This library builds on Matplotlib to provide a higher-level language to quickly create all sorts of statistical plots. We can use load_dataset to quickly load any of these datasets to mess around with. Matplotlib colormaps can be entered into palette arguments to change the color schemes.

Distribution Plots

  • distplot plots histogram for single quantitative variable, also by default (kde=True) plots the Kernel Density Estimation (KDE)

  • jointplot plots histogram of each of two quantitative variables and their combined scatter plot; also supports linear regression (kind='reg')
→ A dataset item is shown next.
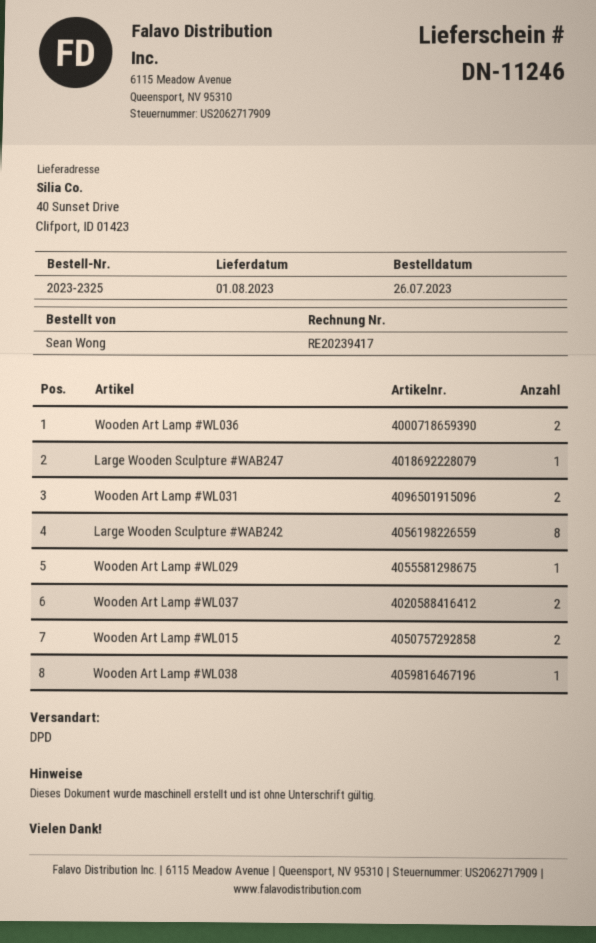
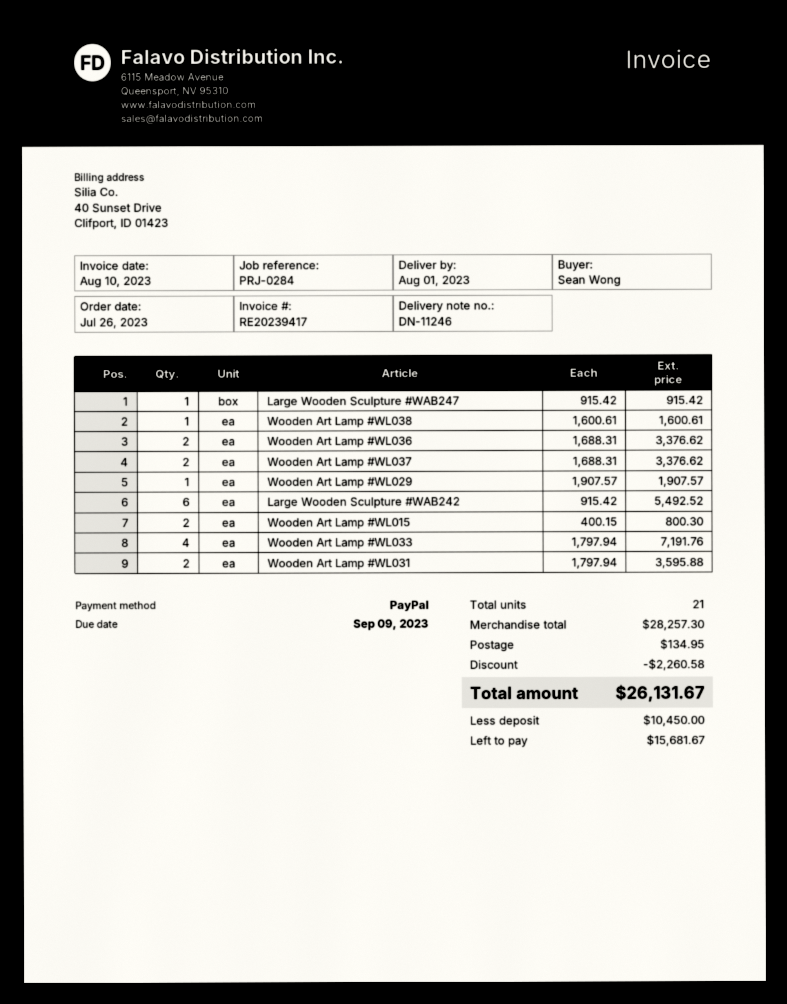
Large Wooden Sculpture #WAB242: 8 -> 6
Wooden Art Lamp #WL033: none -> 4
  • pairplot plots pairwise relationships across entire dataframe for all quantitative variables; supports hue argument for categorical variables

  • rugplot - plots dashmark for every point in a univariate distribution; can be used to build the KDE (the summation of a normal distribution curve at every point in the rugplot)

Categorical Plots

  • barplot aggregates a quantitative variable y for each value of a categorical variable x based on some function, by default the mean

  • countplot plots a barplot of the count of the number of occurrences of each value of a categorical variable x

  • boxplot plots the distribution for some quantitative variable y for each value of a categorical variable x; each such distribution can be split by another categorical variable using hue=z; can also show distributions for each quantitative variable in dataframe by omitting x and y; the box plus the two whiskers show the four quartiles of the distribution, outliers are points outside the whiskers

  • violinplot same idea & usage as boxplot but plots the kernel density estimation of the data’s underlying distribution; when using hue can also use split=True for “a single violin” comprised of the x and hued variables (rather than two symmetrical, side-by-side violins)

  • stripplot a scatterplot where one variable is categorical (rather than both quantitative); can use jitter=True to de-overlap the stacked dots nearer the mode(s); often used as overlap of violin plot for more detail

  • swarmplot similar to stripplot but points are adjusted toward the shape of a violin plot; doesn’t scale well to big datasets

  • factorplot the most general categorical plot; takes in a kind parameter to build any of these plots: { point, bar, count, box, violin, strip }

Matrix Plots

  • heatmap - display color-encoding of data already in matrix form; useful for displaying correlations sns.heatmap(df.corr())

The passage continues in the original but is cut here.